In the nature of things there could not fail to be losses. Some of the old politeness has been lost, though there are still men with the fine manners of our grandfathers: the example of the women who speak, who write, who belong to professions, and are, generally, aggressive, threatens to change the manners of all women: they have already become more assured, more self-reliant, less deferent to men’s opinion—the old deference of men to women was, of course, merely conventional. They no longer dread the necessity of working for themselves; they plunge boldly into the arena prepared to meet with no consideration on the score of sex. If a woman writes a bad book, for instance, no critic hesitates to pronounce it bad because a woman has written it. Whatever work man does woman tries to do. They boldly deny any inferiority of intellect, though no woman has ever produced any work which puts her anywhere near the highest intellectual level. They claim a complete equality which they have hitherto failed to prove. Some of them even secretly whisper of natural superiority. They demand their vote. Perhaps, before long, they will be in both Houses, and then man will be speedily relegated to his proper place, which will be that of the executive servant. Oh! happy, happy time!
It is said that we have lost the old leisure of life. As for that, and the supposed drive and hurry of modern life, I do not believe in it. That is to say, the competition is fierce and the struggle hard. But these are no new things. It is a commonplace to talk of the leisure and calm of the eighteenth century—it cannot be too often repeated that in 1837 we were still in that century—I declare that in all my reading about social life in the eighteenth century I have failed to discover that leisure. From Queen Anne to Queen Victoria I have searched for it, and I cannot find it. The leisure of the eighteenth century exists, in fact, only in the brain of painter and poet. Life was hard; labour was incessant, and lasted the whole day long; the shopmen lived in the shop—they even slept in it; the mill people worked all day long and far into the night. If I look about the country, I see in town and village the poor man oppressed and driven by his employer: I see the labourer in a blind revenge setting fire to the ricks; I see the factory hand destroying the machinery; I see everywhere discontent, poverty, privilege, patronage, and profligacy; I hear the shrieks of the wretches flogged at the cart tail, the screams of the women flogged at Bridewell. I see the white faces of the poor creatures brought out to be hung up in rows for stealing bread; I see the fighting of the press-gang; I see the soldiers and sailors flogged into sullen obedience; I see hatred of the Church, hatred of the governing class, hatred of the rich, hatred of employers—where, with all these things, is there room for leisure? Leisure means peace, contentment, plenty, wealth, and ease. What peace, what contentment was there in those days?

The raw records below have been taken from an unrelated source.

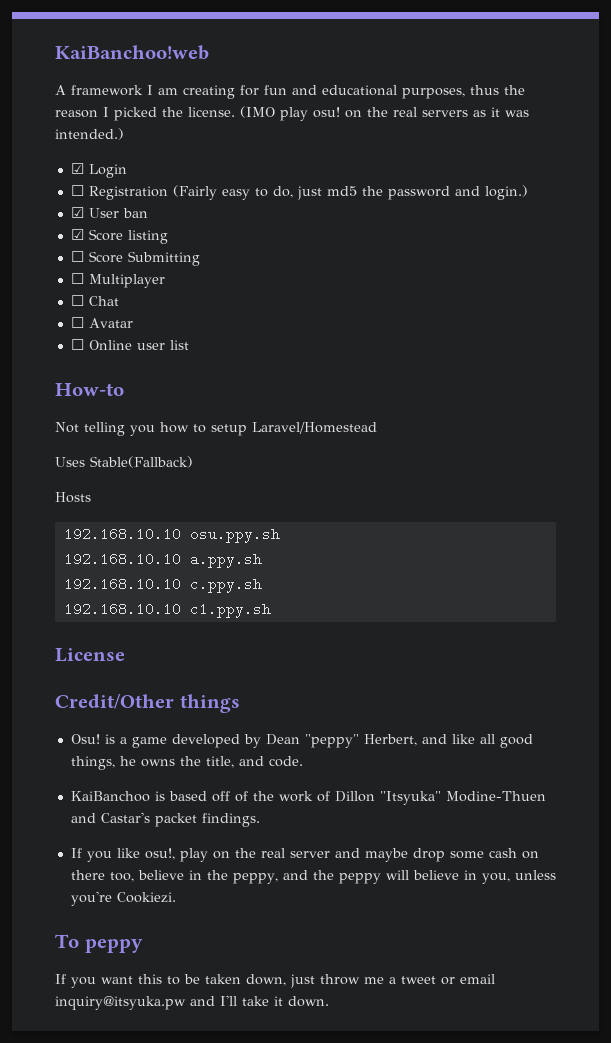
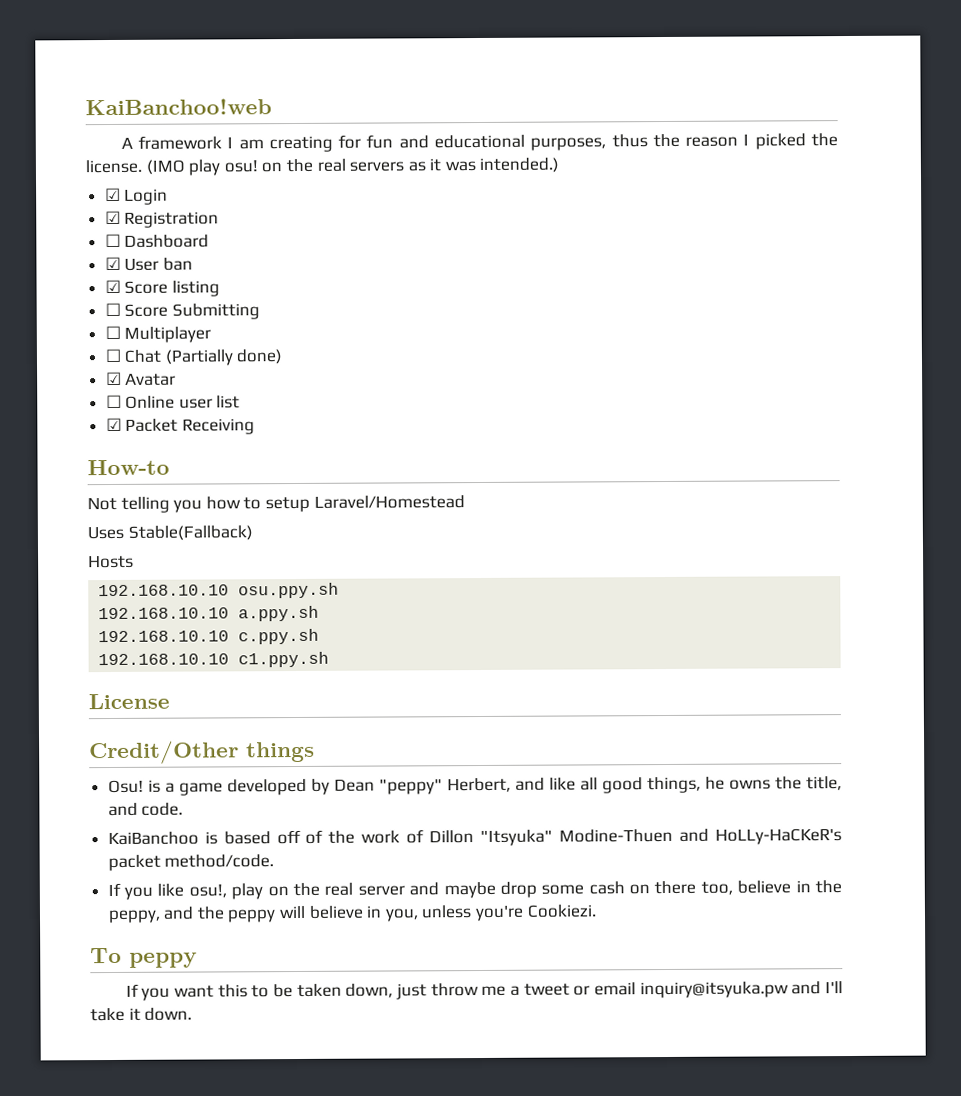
[70,185,528,200] // ☐ Registration (Fairly easy to do, just md5 the password and login.) -> [104,210,220,228] [104,233,210,248] // ☑ Registration // ☐ Dashboard
[70,317,84,328] // ☐ -> [164,349,284,366] [105,371,122,386] (Partially done) // ☑
(189, 345) none -> [105,417,255,435] // ☑ Packet Receiving
[100,812,260,827] Castar's packet findings. -> [714,828,842,845] [107,854,275,872] HoLLy-HaCKeR's packet method/code.

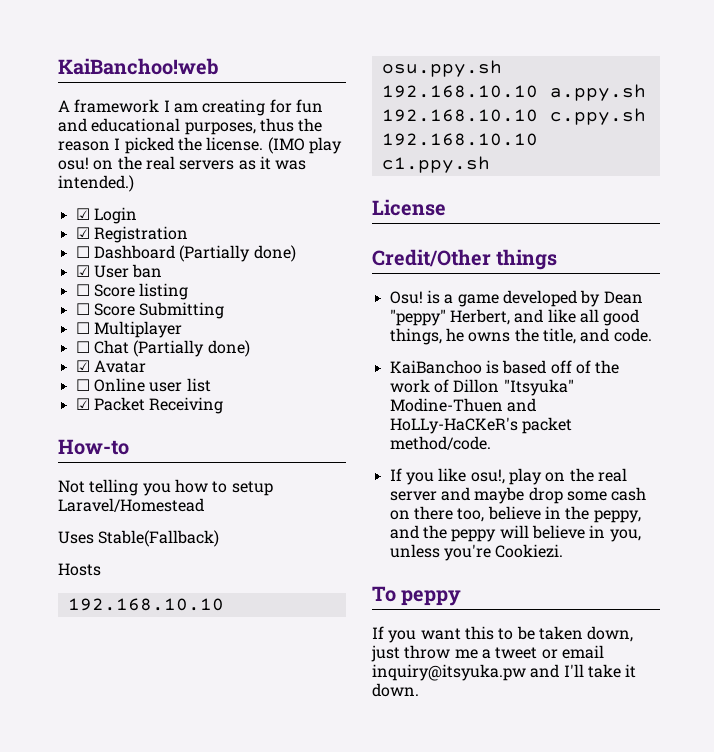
(210, 241) none -> [179,245,296,262] (Partially done)
[104,279,121,294] ☑ -> [75,284,90,296] ☐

The decay of the great agricultural interest is a calamity which has been coming upon us slowly, though with a continually accelerated movement. This is the reason, I suppose, why the country regards it with so strange an apathy. It is not only that the landlords are rapidly encountering ruin, that the farmers are losing all their capital, and that labourers are daily turned out of work and driven away to the great towns; the very existence of the country towns is threatened; the investments which depend on rent and estates are threatened; colleges and charities are losing their endowments; worst of all, the rustic, the backbone and support of the country, who has always supplied all our armies with all our soldiers, is fast disappearing from the land. I confess that, if something does not happen to stay the ruin of agriculture in these Islands, I think the end of their greatness will not be far off. Perhaps I think and speak as a fool; but it seems to me that a cheap loaf is dearly bought if, among other blessings, it deprives the countryside of its village folk, strong and healthy, and the empire of its stalwart soldiers. As for the House of Lords and the English aristocracy, they cannot survive the day when the farms cannot even support the hands that till the soil, and are left untilled and uncultivated.